Figure 1. Kaplan–Meier curves for progression-free survival (A) and overall survival (B) in TKI alone and TKI+PD-1 group. TKIs, tyrosine Kinase Inhibitors. All statistical tests were two-sided.

Survival analysis by absolute peripheral blood lymphocyte count

Stratified analysis was performed based on the absolute peripheral blood lymphocyte count before systemic therapy. Patients were divided into high- and low-L groups based on the median absolute count of peripheral blood lymphocytes. In the high-L group, patients in the TKI+PD1 group showed longer mPFS compared with those who received TKIs [3.5 months, (95%CI 0.1–14.1) versus 2.9 months (95%CI 1.6–4.2), p = 0.036], and mOS [22.9 months, (95%CI 1.4–44.5) versus 7.9 months, (95%CI 0.1–16.0) p = 0.031; Figures 2A, B].

Figure 2

Figure 2. Kaplan–Meier curves for progression-free survival (A, C) and overall survival (B, D) in TKI alone and TKI+PD-1 group after stratification by peripheral blood lymphocyte count. TKIs, tyrosine Kinase Inhibitors. All statistical tests were two-sided.

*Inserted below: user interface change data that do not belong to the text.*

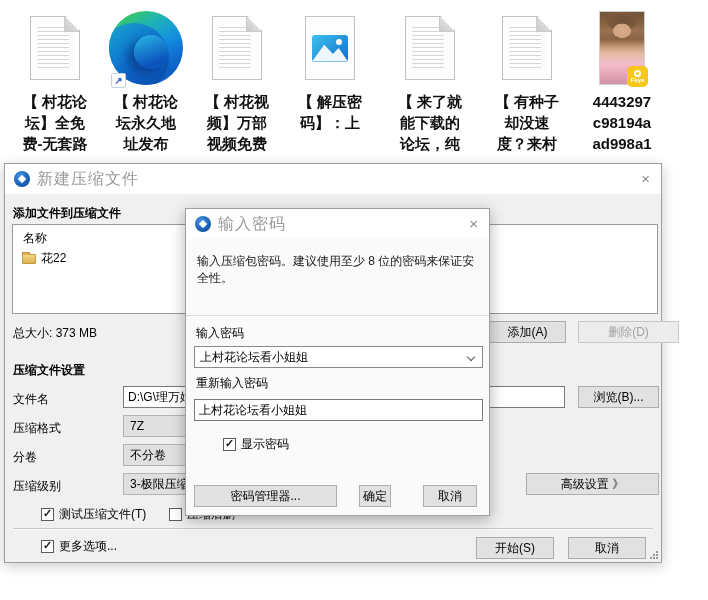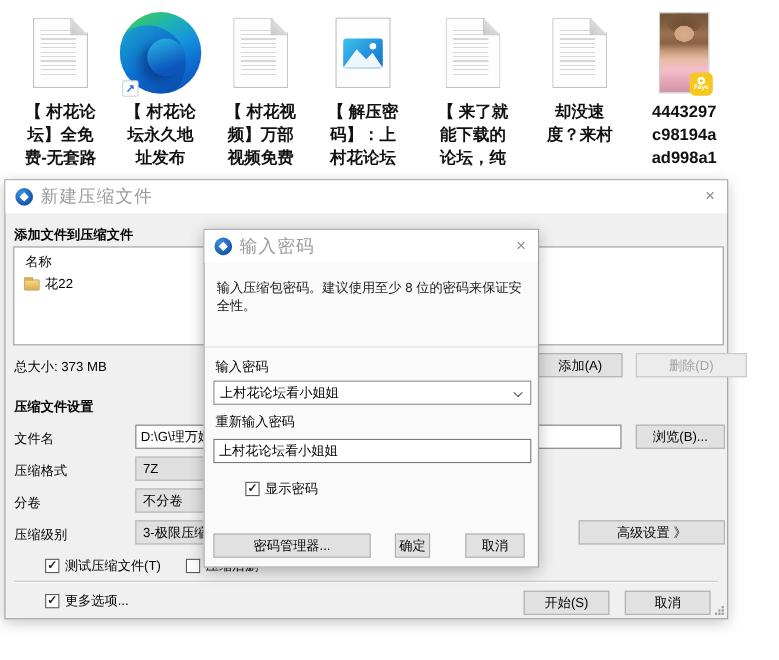--- a/index.html
+++ b/index.html
@@ -174,6 +174,7 @@
         <div class="doc-page"></div>
       </div>
     <div class="icon-label">
+      <div>【 有种子</div>
         <div>却没速</div>
         <div>度？来村</div>
     </div>

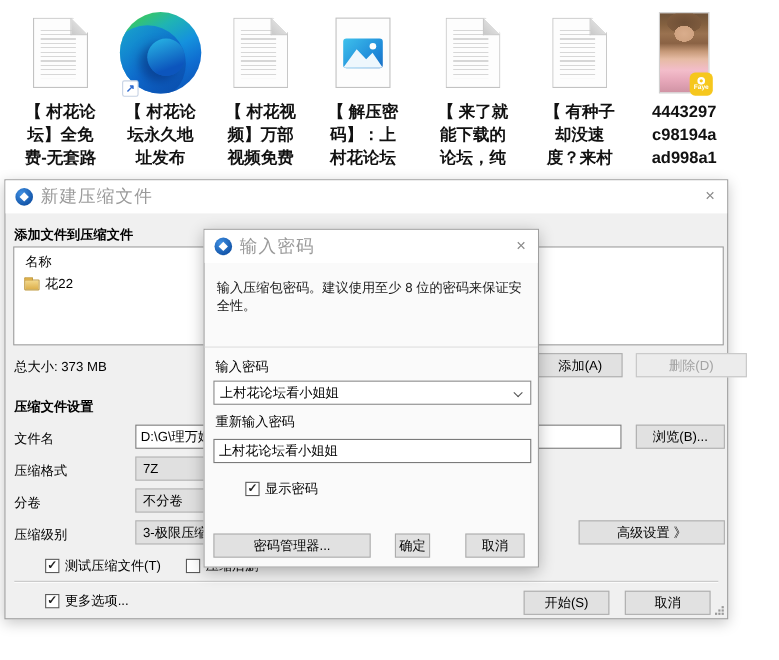--- a/index.html
+++ b/index.html
@@ -154,7 +154,6 @@
     <div class="icon-label">
       <div>【 解压密</div>
         <div>码】：上</div>
-        <div>村花论坛</div>
     </div>
   </div>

No significant difference was found in mPFS [2.6 months, (95%CI 2.3–3.0) versus 3.2 months (95%CI 1.7–4.7), p = 0.819], and mOS [11.9 months, (95%CI 5.9–18.1) versus 15.3 months (95%CI 7.6–23.1), p = 0.913; Figures 2C, D] between TKI and TKI+PD1 use in the low-L group.

Moreover, we also used the lower limit of the normal value of lymphocytes to distinguish between people with high and low lymphocytes, and we found the same phenomenon (Additional File 1: Supplementary Figure S1).

Discussion

To date, there are no effective biomarkers to screen patients with cancer to identify those who are more suitable for TKI+PD1 rather than single-agent TKI use. In this study, we assessed whether peripheral blood lymphocyte count could be used as a prognostic marker for the combination regimen and found that patients with low lymphocyte counts did not receive additional benefit from the combination regimen compared with single-agent targeting. Thus, our results suggest that peripheral blood lymphocyte count can be used as a biomarker to identify patients with liver cancer who will benefit from TKI+PD-1 combination therapy.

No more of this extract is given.